Segment Start: DATA SUPPLIED

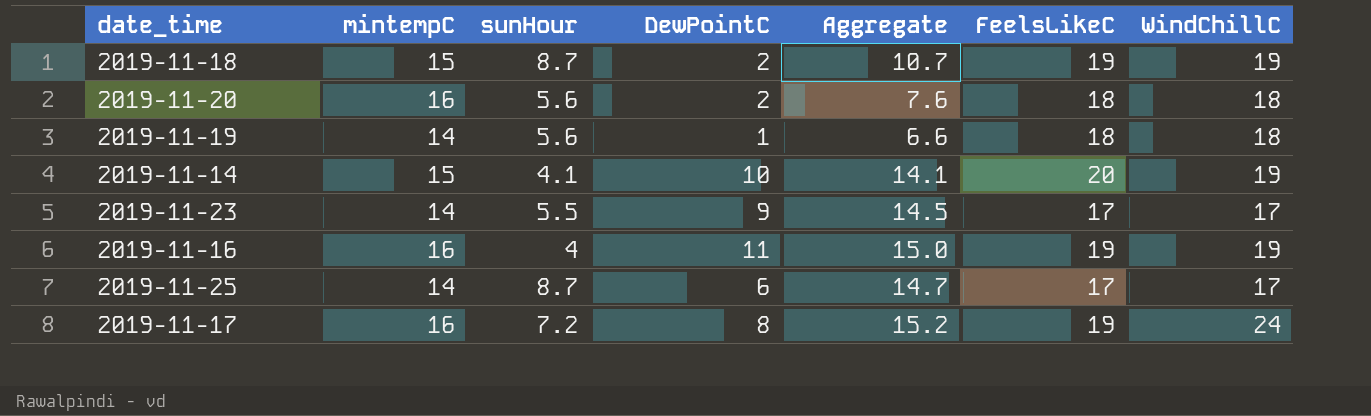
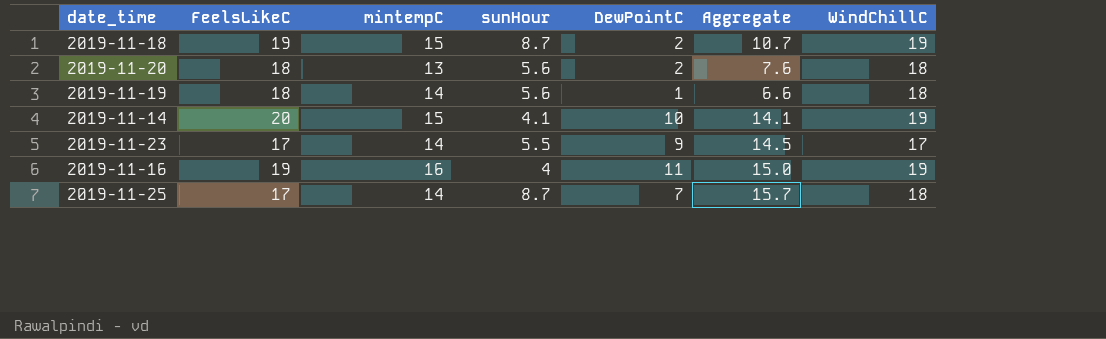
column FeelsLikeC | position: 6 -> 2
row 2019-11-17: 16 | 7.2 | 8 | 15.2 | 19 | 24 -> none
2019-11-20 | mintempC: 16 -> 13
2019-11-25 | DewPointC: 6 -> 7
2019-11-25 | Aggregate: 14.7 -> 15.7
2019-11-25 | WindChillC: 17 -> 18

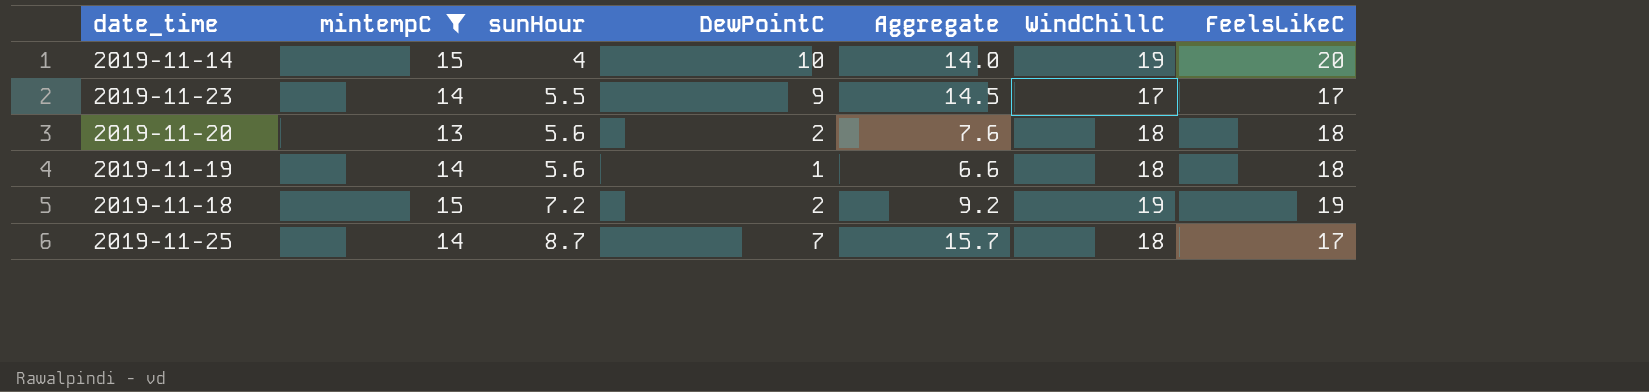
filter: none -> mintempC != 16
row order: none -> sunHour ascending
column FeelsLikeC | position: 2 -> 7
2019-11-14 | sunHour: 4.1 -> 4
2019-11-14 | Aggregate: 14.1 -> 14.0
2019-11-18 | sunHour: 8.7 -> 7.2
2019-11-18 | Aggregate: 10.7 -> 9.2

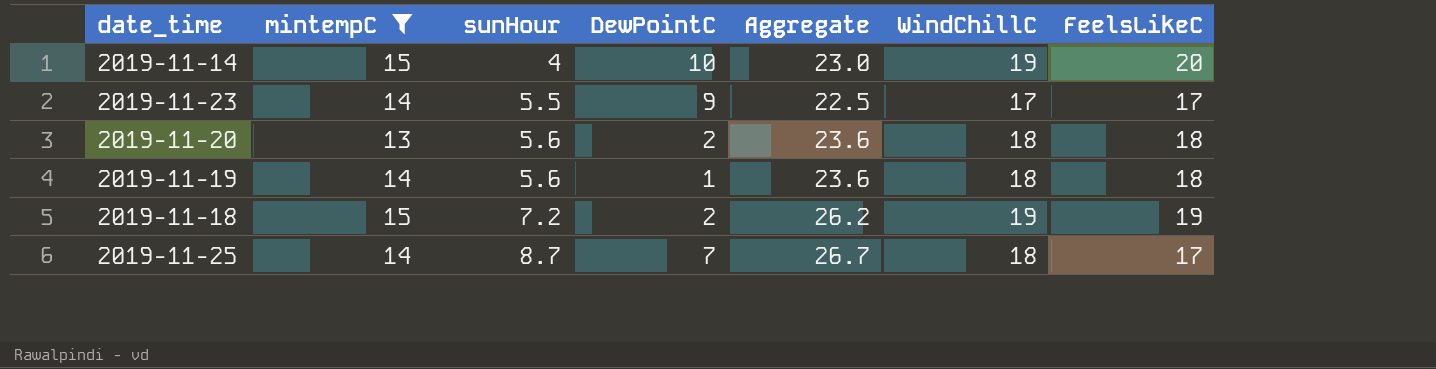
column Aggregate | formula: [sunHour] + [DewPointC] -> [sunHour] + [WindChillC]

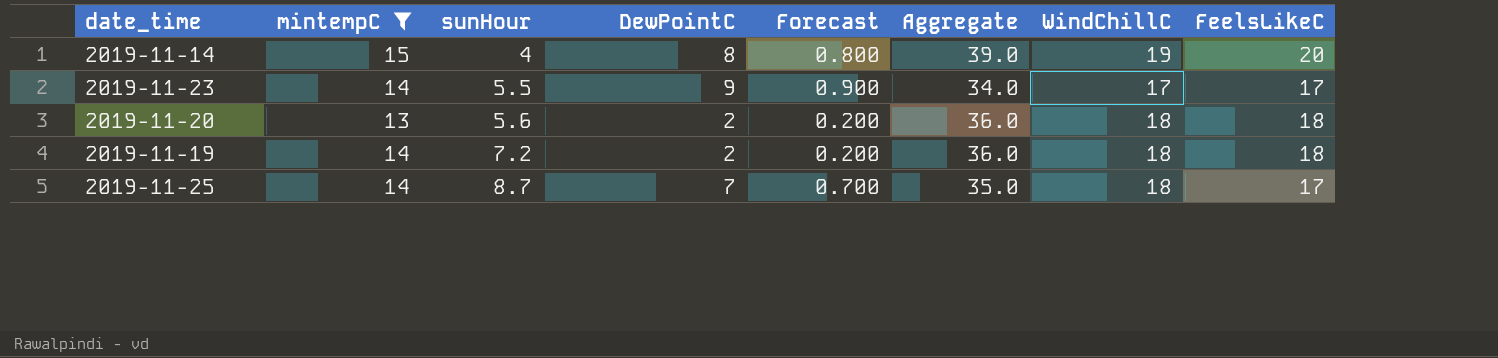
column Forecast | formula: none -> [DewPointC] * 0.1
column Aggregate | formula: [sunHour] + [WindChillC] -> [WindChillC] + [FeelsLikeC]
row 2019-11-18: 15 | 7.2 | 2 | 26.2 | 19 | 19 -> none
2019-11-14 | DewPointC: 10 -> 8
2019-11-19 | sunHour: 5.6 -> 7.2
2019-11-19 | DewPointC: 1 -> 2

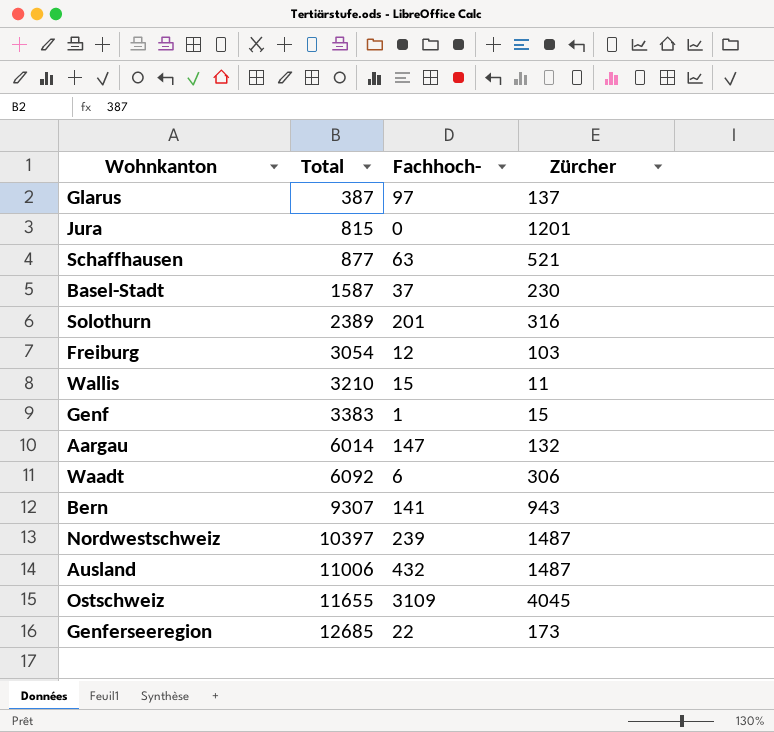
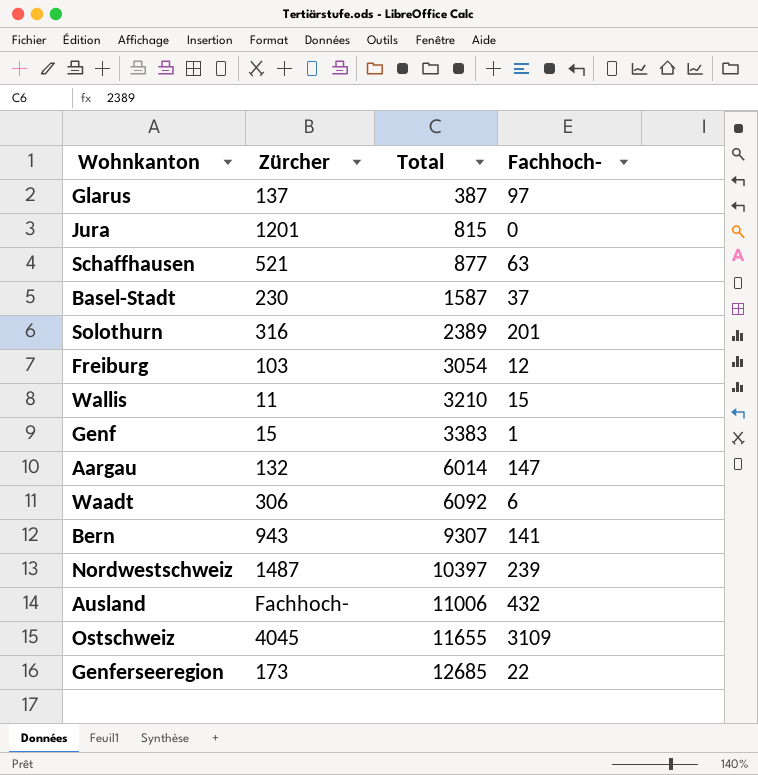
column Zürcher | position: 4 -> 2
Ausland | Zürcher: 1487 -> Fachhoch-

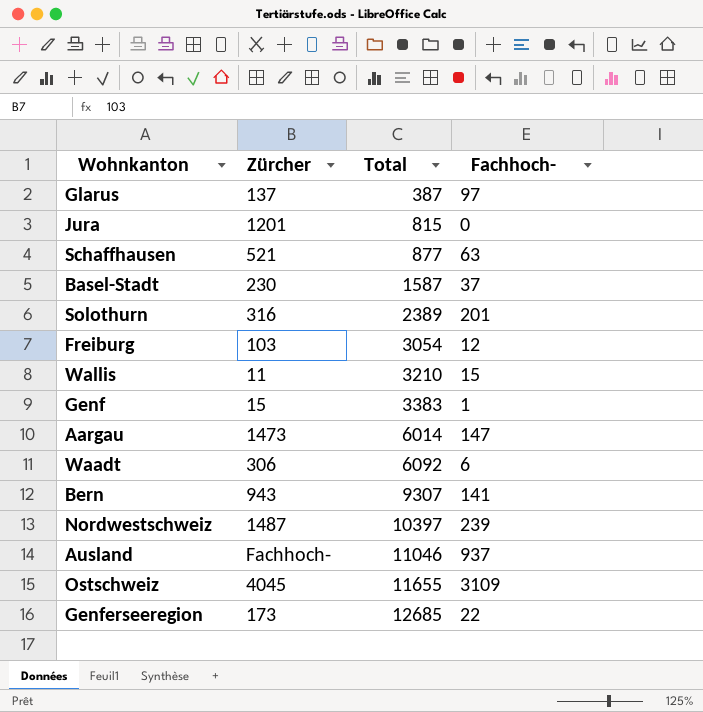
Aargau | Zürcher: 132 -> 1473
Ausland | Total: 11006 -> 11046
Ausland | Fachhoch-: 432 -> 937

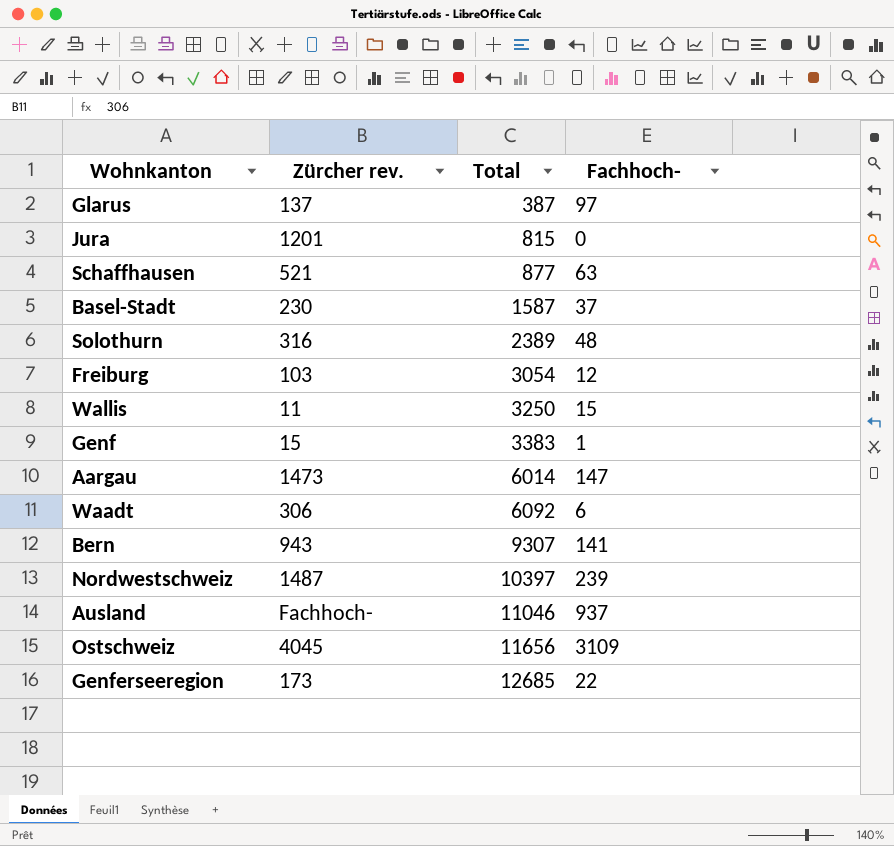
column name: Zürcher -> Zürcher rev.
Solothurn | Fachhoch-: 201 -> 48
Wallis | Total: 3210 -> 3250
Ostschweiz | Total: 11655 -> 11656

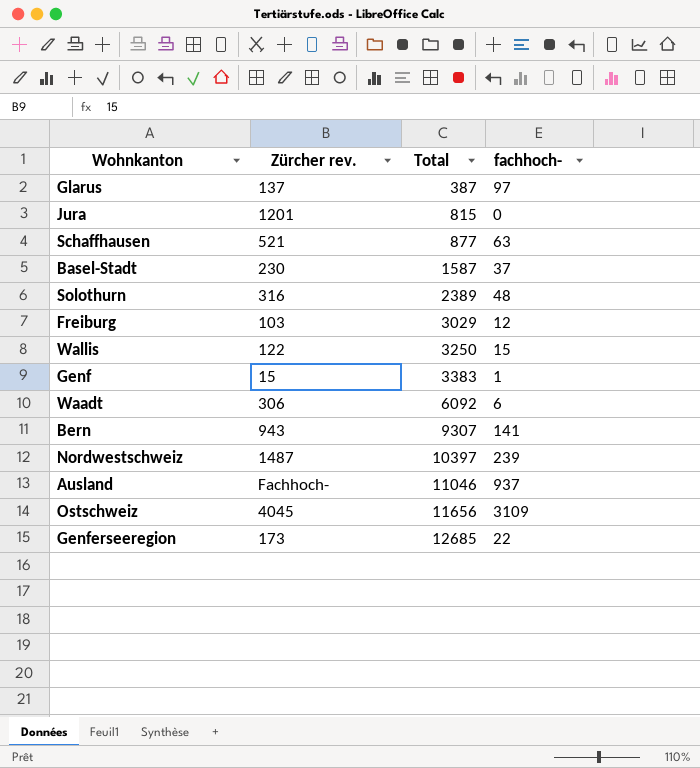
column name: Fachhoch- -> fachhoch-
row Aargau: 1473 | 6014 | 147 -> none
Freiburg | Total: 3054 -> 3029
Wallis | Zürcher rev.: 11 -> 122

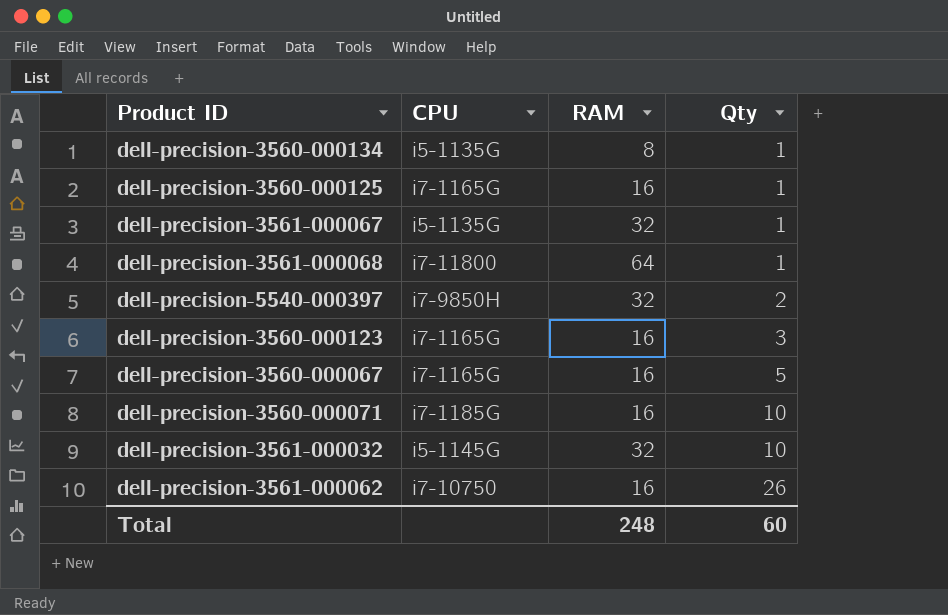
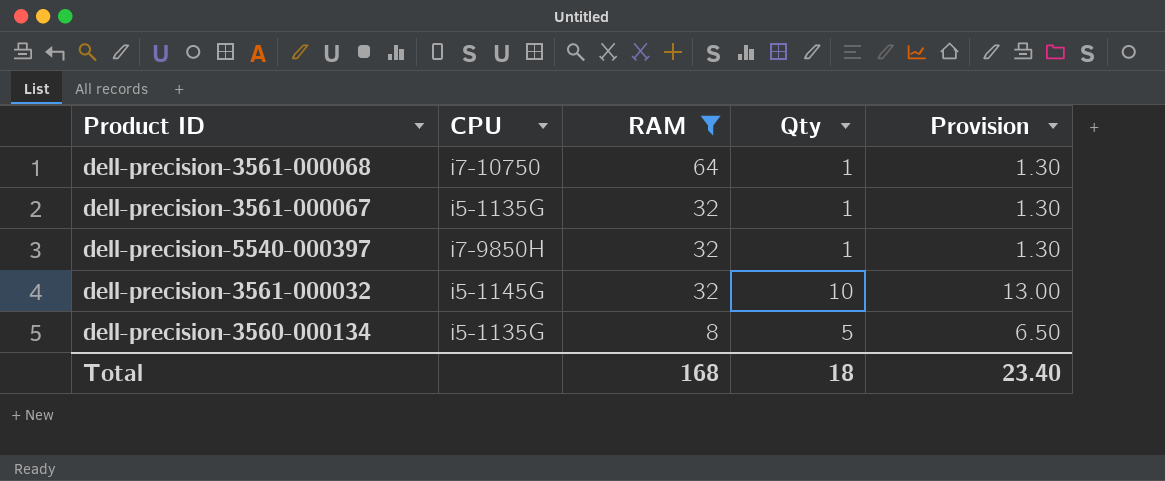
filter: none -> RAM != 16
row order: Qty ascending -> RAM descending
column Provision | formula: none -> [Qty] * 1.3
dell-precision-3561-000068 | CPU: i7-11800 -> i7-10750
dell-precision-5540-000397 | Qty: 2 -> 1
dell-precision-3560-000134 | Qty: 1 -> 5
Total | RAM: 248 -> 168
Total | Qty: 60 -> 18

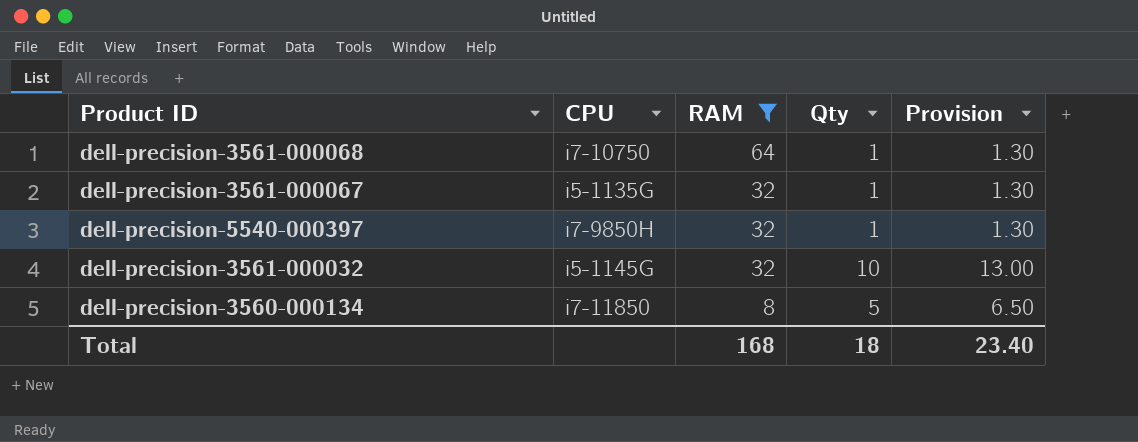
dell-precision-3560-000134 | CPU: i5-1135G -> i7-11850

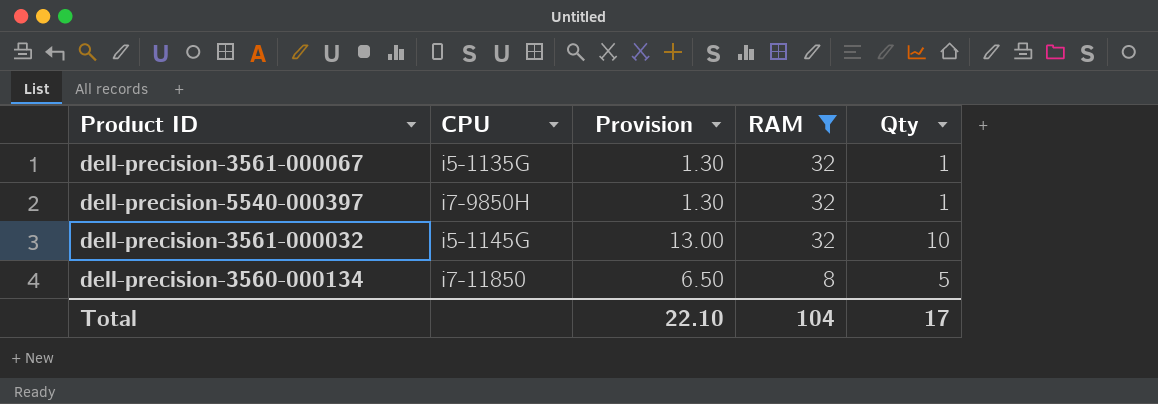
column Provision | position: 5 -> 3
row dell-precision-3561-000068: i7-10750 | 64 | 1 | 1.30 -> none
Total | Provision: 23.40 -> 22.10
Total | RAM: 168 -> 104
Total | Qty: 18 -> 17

Segment End: DATA SUPPLIED

Beginning at the line above that contains "2019-11-25 | DewPointC: 6 -> 7" and going on through the line that contains "column Forecast |", please copy every line exactly, leaving the pictures out and adding nothing.

2019-11-25 | DewPointC: 6 -> 7
2019-11-25 | Aggregate: 14.7 -> 15.7
2019-11-25 | WindChillC: 17 -> 18

filter: none -> mintempC != 16
row order: none -> sunHour ascending
column FeelsLikeC | position: 2 -> 7
2019-11-14 | sunHour: 4.1 -> 4
2019-11-14 | Aggregate: 14.1 -> 14.0
2019-11-18 | sunHour: 8.7 -> 7.2
2019-11-18 | Aggregate: 10.7 -> 9.2

column Aggregate | formula: [sunHour] + [DewPointC] -> [sunHour] + [WindChillC]

column Forecast | formula: none -> [DewPointC] * 0.1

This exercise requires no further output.